Task goal: Given the entries that follow, write out exactly the lines starting at the one containing "[309,424,894,454] See deployment" and ending at the one containing "(162, 1554) none", both ends included, and only those.

******

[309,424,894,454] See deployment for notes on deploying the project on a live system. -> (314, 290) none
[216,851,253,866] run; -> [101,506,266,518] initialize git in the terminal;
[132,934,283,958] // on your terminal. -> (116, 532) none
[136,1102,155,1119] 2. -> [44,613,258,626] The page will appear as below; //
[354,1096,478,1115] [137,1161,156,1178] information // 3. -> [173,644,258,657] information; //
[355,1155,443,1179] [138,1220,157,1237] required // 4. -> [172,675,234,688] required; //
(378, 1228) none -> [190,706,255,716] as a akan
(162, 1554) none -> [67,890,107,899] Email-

******

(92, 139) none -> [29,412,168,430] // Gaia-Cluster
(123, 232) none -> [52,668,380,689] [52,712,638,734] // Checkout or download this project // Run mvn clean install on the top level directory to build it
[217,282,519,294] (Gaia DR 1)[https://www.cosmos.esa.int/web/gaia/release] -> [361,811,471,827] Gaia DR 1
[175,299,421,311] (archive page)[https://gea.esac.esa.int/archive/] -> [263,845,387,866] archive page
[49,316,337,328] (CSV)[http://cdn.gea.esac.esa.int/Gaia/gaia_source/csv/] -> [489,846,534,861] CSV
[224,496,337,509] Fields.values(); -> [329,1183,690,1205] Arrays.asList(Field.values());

******

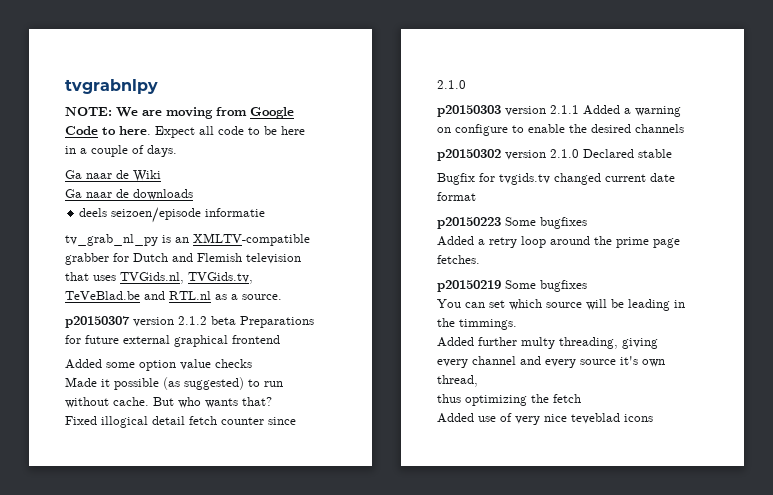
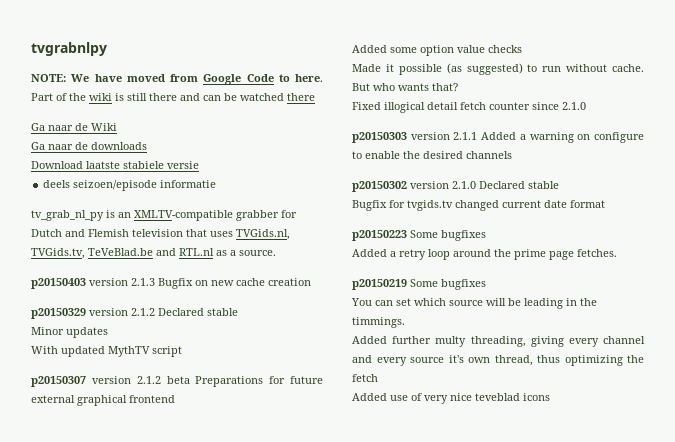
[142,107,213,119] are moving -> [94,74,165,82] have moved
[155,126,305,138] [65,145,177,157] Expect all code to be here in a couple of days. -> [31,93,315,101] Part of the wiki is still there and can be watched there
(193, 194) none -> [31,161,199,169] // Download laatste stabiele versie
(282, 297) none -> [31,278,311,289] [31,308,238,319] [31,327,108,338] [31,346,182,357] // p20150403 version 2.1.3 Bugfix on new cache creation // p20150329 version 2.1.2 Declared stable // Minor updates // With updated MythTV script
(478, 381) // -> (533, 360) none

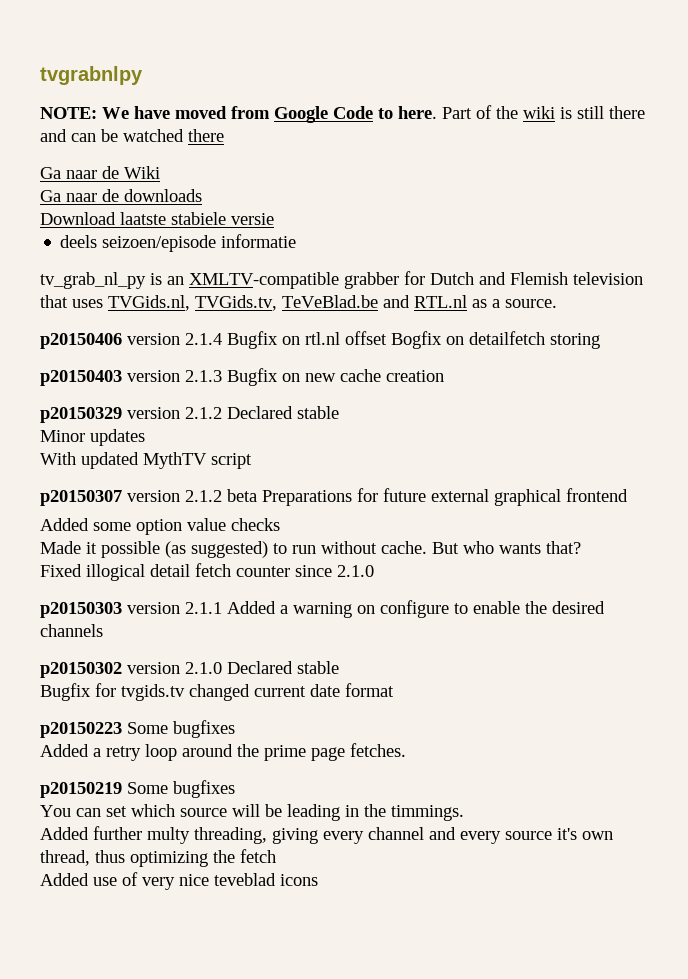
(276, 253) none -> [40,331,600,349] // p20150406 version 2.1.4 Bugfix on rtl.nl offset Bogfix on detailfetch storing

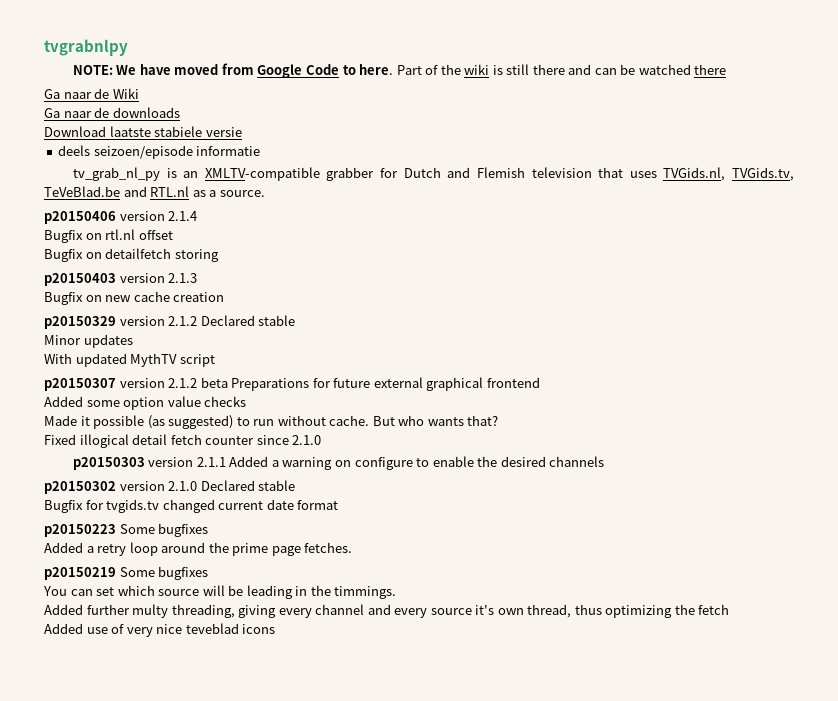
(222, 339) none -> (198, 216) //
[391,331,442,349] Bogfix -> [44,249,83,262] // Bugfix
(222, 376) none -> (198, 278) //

******

Response to the task:
[309,424,894,454] See deployment for notes on deploying the project on a live system. -> (314, 290) none
[216,851,253,866] run; -> [101,506,266,518] initialize git in the terminal;
[132,934,283,958] // on your terminal. -> (116, 532) none
[136,1102,155,1119] 2. -> [44,613,258,626] The page will appear as below; //
[354,1096,478,1115] [137,1161,156,1178] information // 3. -> [173,644,258,657] information; //
[355,1155,443,1179] [138,1220,157,1237] required // 4. -> [172,675,234,688] required; //
(378, 1228) none -> [190,706,255,716] as a akan
(162, 1554) none -> [67,890,107,899] Email-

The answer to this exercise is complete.